Porque no creo que entonces pensara lo mismo. Bueno, de hecho,  no creo que los primeros años tuviese tiempo –ni fuerzas-  para pensar nada ya que debía recuperarme a marchas forzadas, que me quedé hecha un higo. Fue todo tan repentino que ni me di cuenta. Sólo recuerdo hechos puntuales, momentos lúcidos en que notaba que todo era distinto. Y no me gustaba. ¿Y entonces cómo sé todo esto? ¿Cómo puedo decir que fue un cambio para mejor? Pues lo fue. Ahora lo sé  Pero ¿Cómo? Pues por algo que ya conocéis: mis escritos.

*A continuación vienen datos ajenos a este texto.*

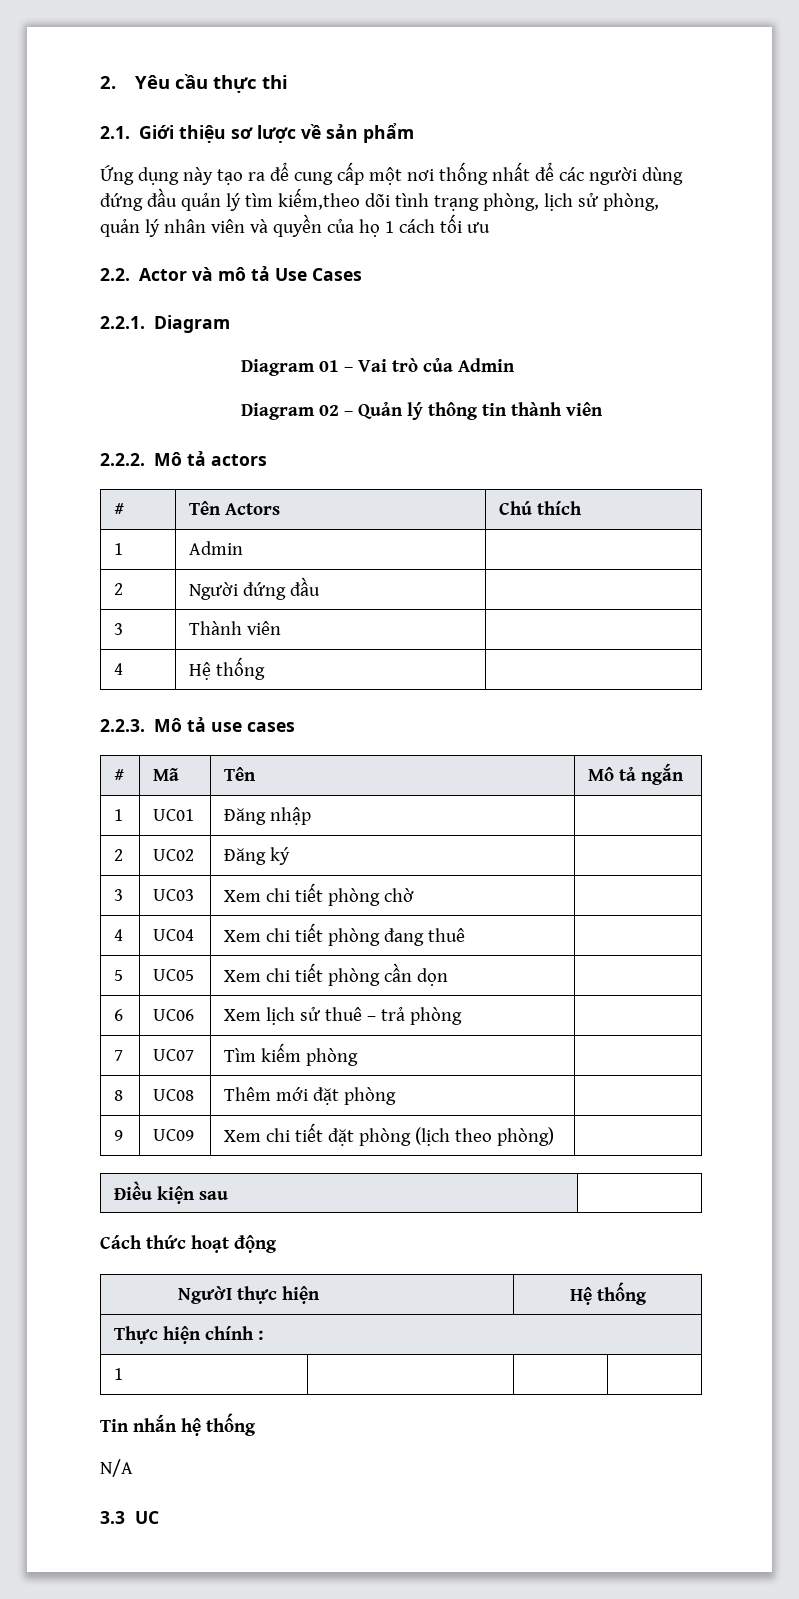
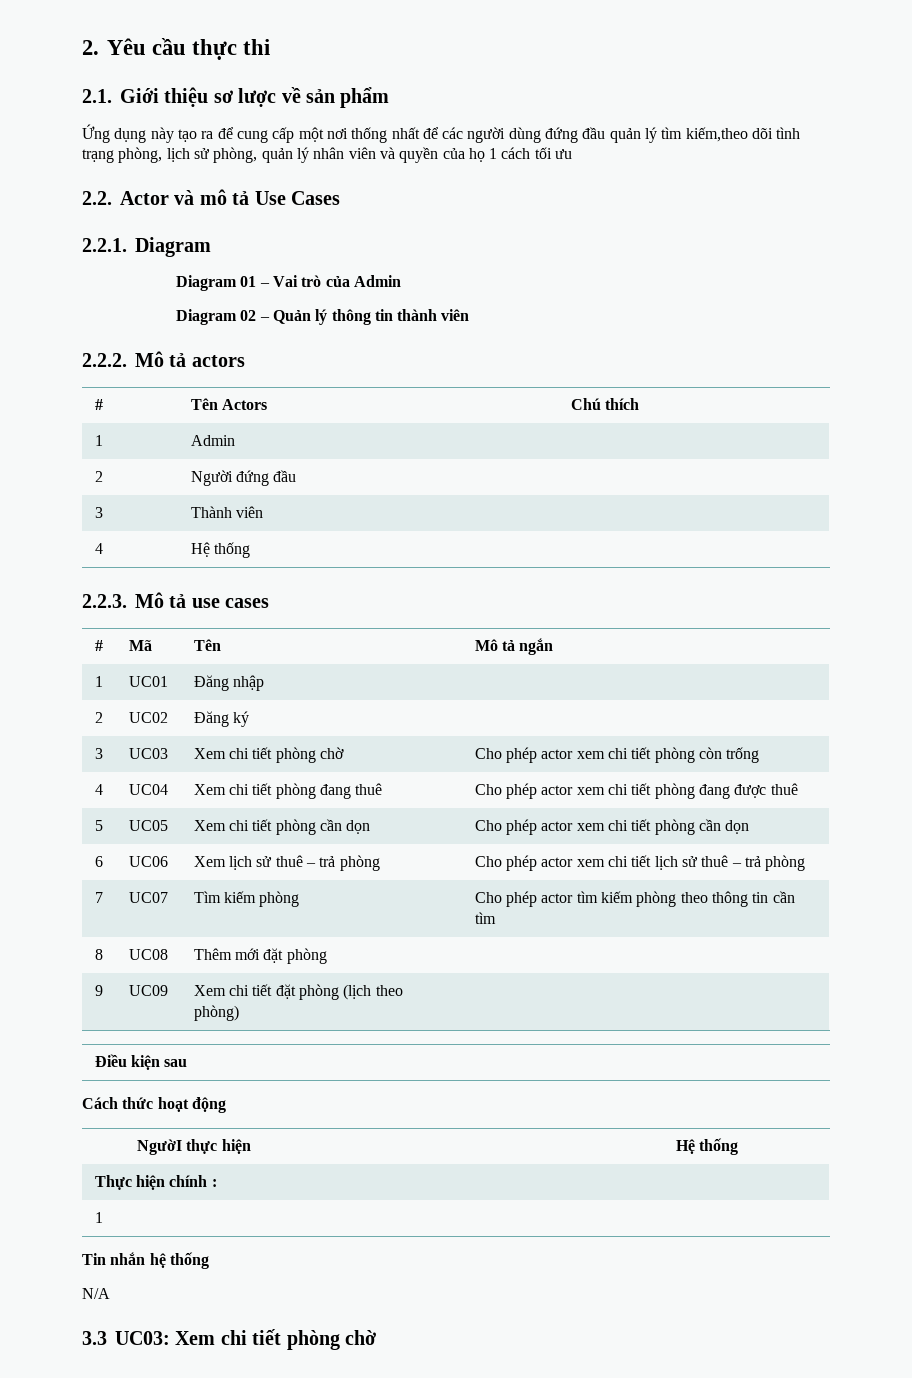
- 3 | UC03 | Xem chi tiết phòng chờ |
+ 3 | UC03 | Xem chi tiết phòng chờ | Cho phép actor xem chi tiết phòng còn trống
- 4 | UC04 | Xem chi tiết phòng đang thuê |
+ 4 | UC04 | Xem chi tiết phòng đang thuê | Cho phép actor xem chi tiết phòng đang được thuê
- 5 | UC05 | Xem chi tiết phòng cần dọn |
+ 5 | UC05 | Xem chi tiết phòng cần dọn | Cho phép actor xem chi tiết phòng cần dọn
- 6 | UC06 | Xem lịch sử thuê – trả phòng |
+ 6 | UC06 | Xem lịch sử thuê – trả phòng | Cho phép actor xem chi tiết lịch sử thuê – trả phòng
- 7 | UC07 | Tìm kiếm phòng |
+ 7 | UC07 | Tìm kiếm phòng | Cho phép actor tìm kiếm phòng theo thông tin cần tìm
- 3.3 UC
+ 3.3 UC03: Xem chi tiết phòng chờ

Digo yo ¿Cómo podía escribir unos pensamientos tan razonados, tan positivos, cuando mi mente estaba tan borrosa?  ¿Cómo? Pues yo lo tengo muy claro. Fue Dios quien me ayudó a escribir. Él me dio las fuerzas que entonces no tenía. Y esto lo digo sencillamente porque no se me ocurre otra explicación, ¡Ah! Y además lo sé porque escribí que Dios  me estaba ayudando. Pero os prometo que no lo consigo evocar.